Please restate word for word the line holding "(1072, 499) none -> [45,873,57,882] ☑" and every following line through the end of the entries.

^^^^^^^^

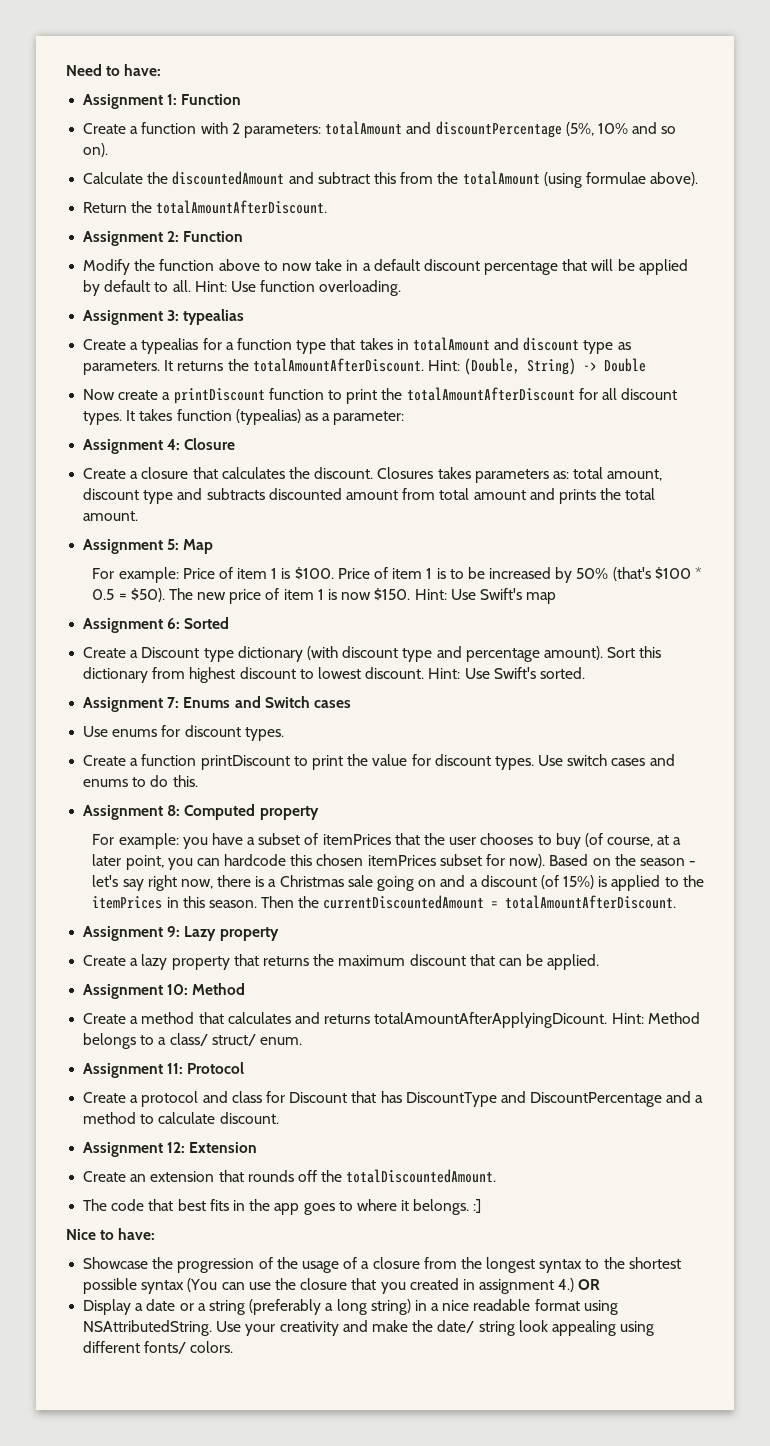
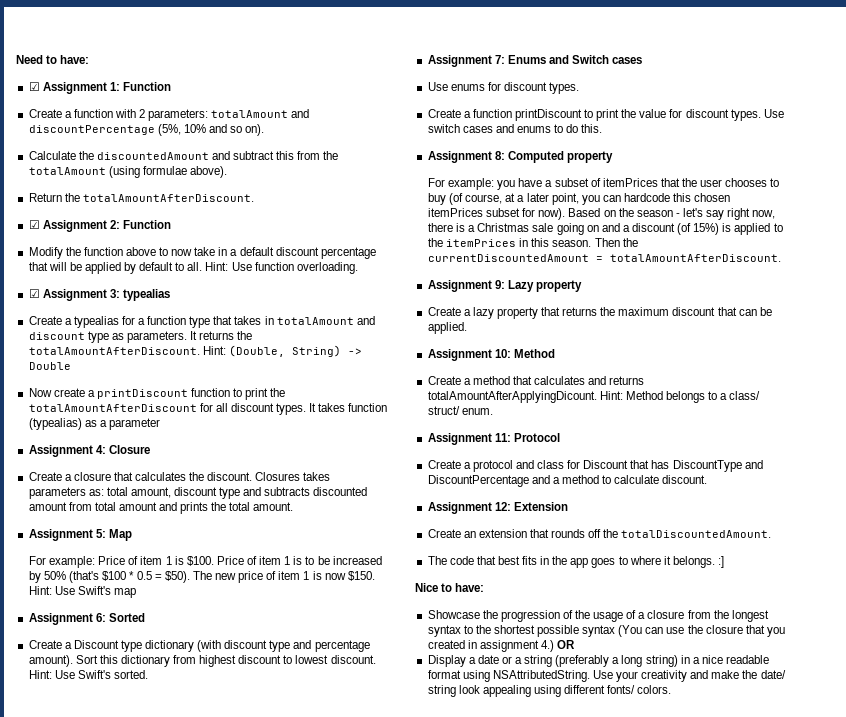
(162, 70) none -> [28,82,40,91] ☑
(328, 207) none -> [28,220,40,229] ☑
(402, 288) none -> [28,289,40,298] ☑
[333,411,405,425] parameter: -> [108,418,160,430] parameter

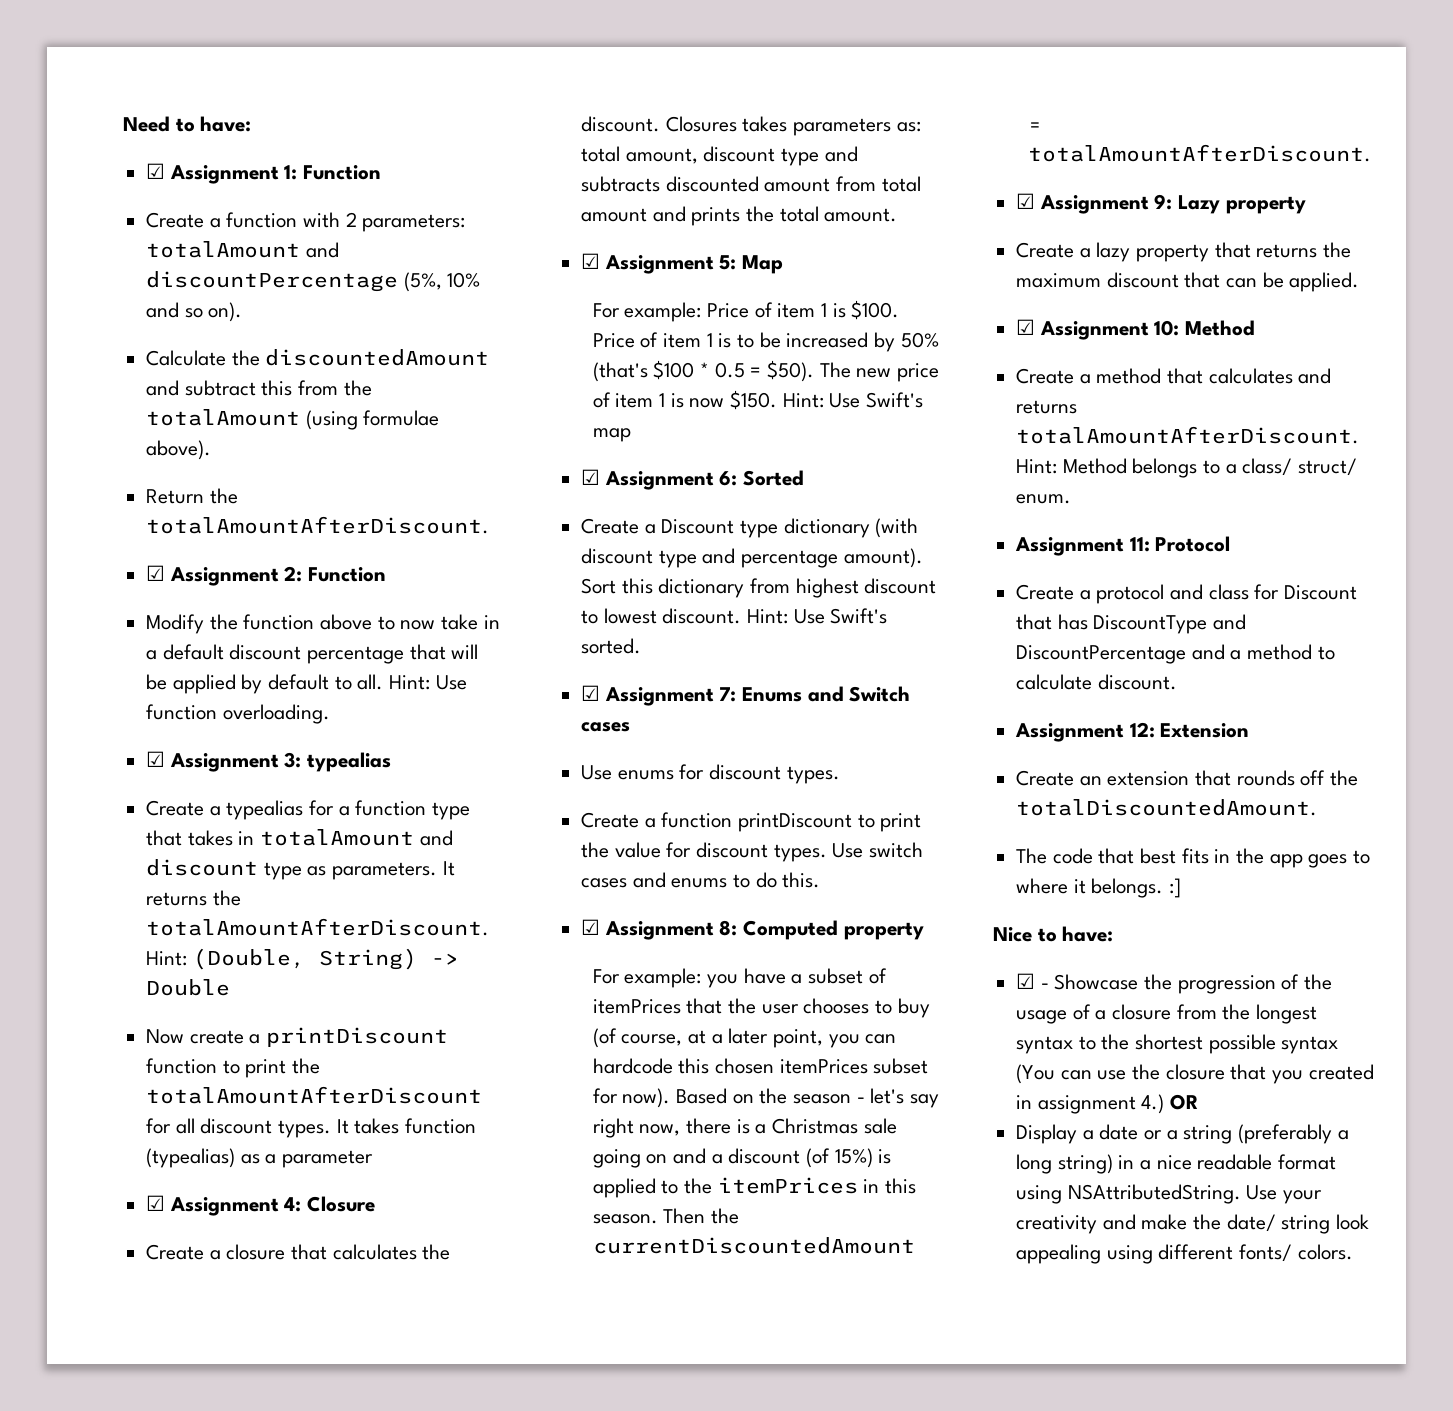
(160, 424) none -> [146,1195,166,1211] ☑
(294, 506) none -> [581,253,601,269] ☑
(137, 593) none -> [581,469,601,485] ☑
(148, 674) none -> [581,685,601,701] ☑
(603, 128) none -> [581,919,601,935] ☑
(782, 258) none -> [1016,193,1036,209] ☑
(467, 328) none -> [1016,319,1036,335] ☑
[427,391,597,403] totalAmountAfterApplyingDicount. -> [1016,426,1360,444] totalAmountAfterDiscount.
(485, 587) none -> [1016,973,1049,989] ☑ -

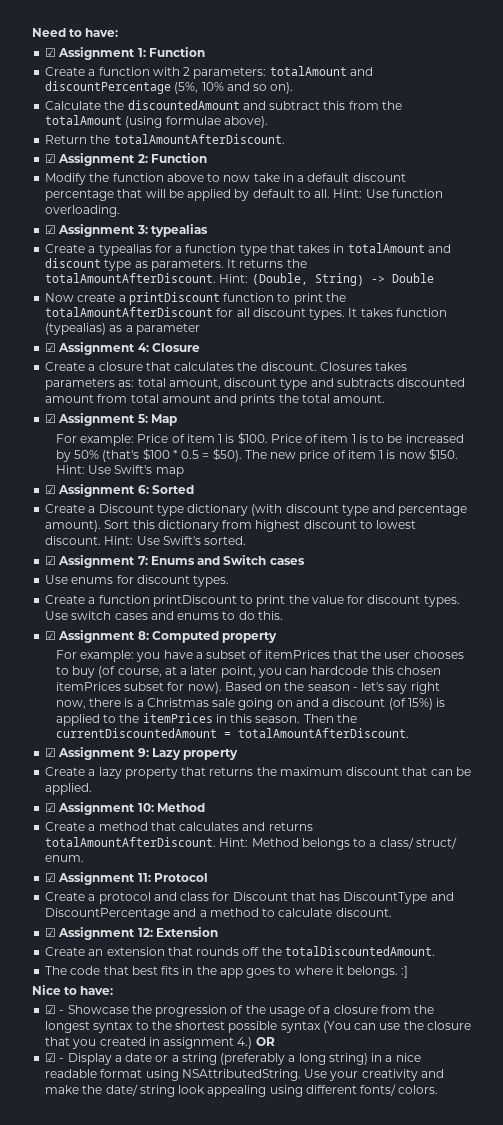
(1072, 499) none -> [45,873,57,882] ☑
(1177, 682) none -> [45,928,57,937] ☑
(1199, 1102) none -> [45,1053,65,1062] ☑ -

^^^^^^^^

Completed task ::
(1072, 499) none -> [45,873,57,882] ☑
(1177, 682) none -> [45,928,57,937] ☑
(1199, 1102) none -> [45,1053,65,1062] ☑ -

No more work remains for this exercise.